Task to complete
Please state how many lines of the records hold the string "flex", giving nothing but the number.

Records for the exercise
───
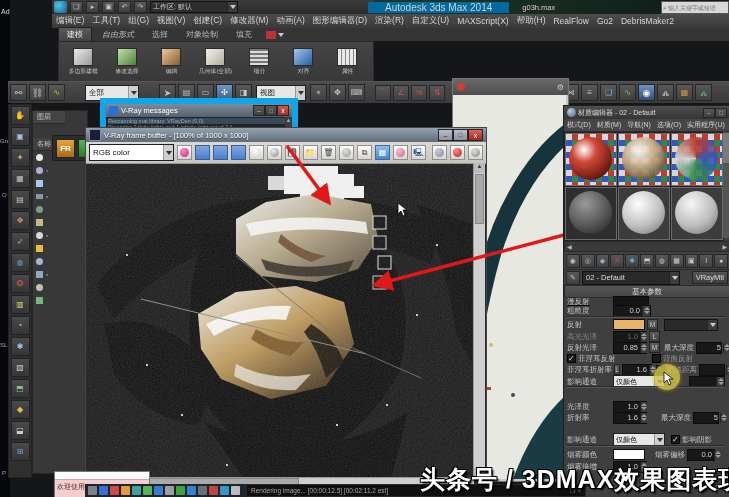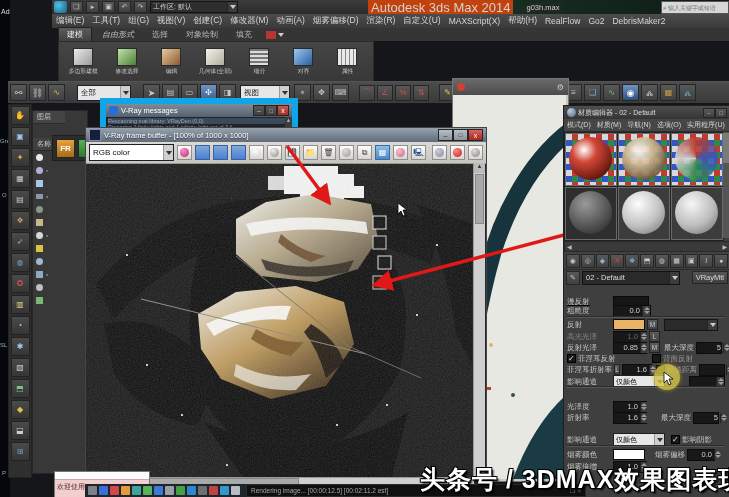--- a/index.html
+++ b/index.html
@@ -76,7 +76,7 @@
     </span>
   </div>
   <div class="abs" style="left:368px;top:1px;height:12px;display:flex;gap:10px;align-items:center;z-index:5;">
-    <span style="font-size:13px;color:#cfd6cf;background:#c2410c;padding:0 3px;">Autodesk 3ds Max 2014</span>
+    <span style="font-size:10px;color:#cfd6cf;background:#0369a1;padding:0 17px;">Autodesk 3ds Max 2014</span>
     <span style="font-size:7.5px;color:#cfd6cf;background:#20281f;padding:0 3px;">g03h.max</span>
   </div>
   <div class="abs" style="left:661px;top:1px;width:66px;height:11px;background:#d8d8d8;border:1px solid #555;display:flex;align-items:center;z-index:5;">

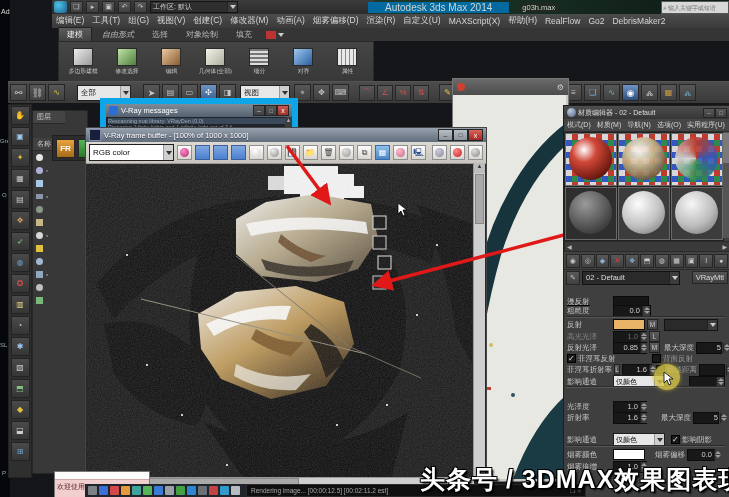--- a/index.html
+++ b/index.html
@@ -92,7 +92,7 @@
     <span class="menu-item">创建(C)</span>
     <span class="menu-item">修改器(M)</span>
     <span class="menu-item">动画(A)</span>
-    <span class="menu-item">烟雾偏移(D)</span>
+    <span class="menu-item">图形编辑器(D)</span>
     <span class="menu-item">渲染(R)</span>
     <span class="menu-item">自定义(U)</span>
     <span class="menu-item">MAXScript(X)</span>

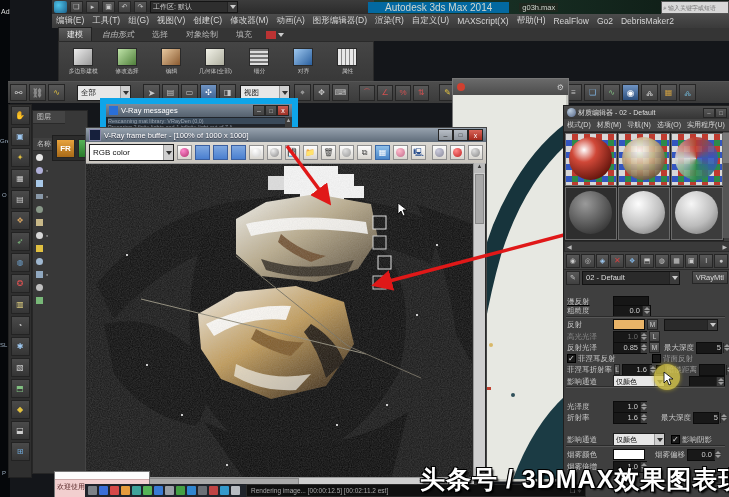--- a/index.html
+++ b/index.html
@@ -146,7 +146,7 @@
     <span class="ico" style="width:15px;height:15px;font-size:9px;">⚯</span>
     <span class="ico" style="width:15px;height:15px;font-size:9px;">⛓</span>
     <span class="ico" style="width:15px;height:15px;font-size:8px;color:#e0c040;">∿</span>
-    <span class="ddl" style="width:52px;height:14px;margin:0 10px;">
+    <span class="ddl" style="width:52px;height:14px;margin:0 18px;">
       <span style="font-size:7.5px;padding-left:3px;">全部</span>
       <span class="arr">
           <span class="tri-dn"></span>

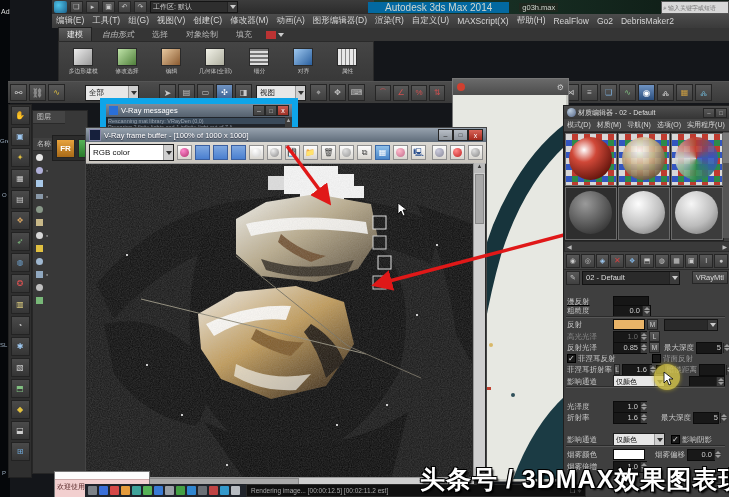--- a/index.html
+++ b/index.html
@@ -482,6 +482,9 @@
       <span style="margin-left:auto;font-size:7.5px;color:#ddd;background:linear-gradient(#555,#3e3e3e);border:1px solid #262626;padding:1px 3px;">VRayMtl</span>
     </div>
 
+    <div style="height:11px;background:linear-gradient(#565656,#454545);border:1px solid #2c2c2c;display:flex;align-items:center;justify-content:center;">
+      <span style="font-size:7.5px;color:#ddd;">基本参数</span>
+    </div>
   </div>
 
   <div class="prow" style="top:296px;z-index:41;text-decoration:underline;">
───
Solution to this problem
3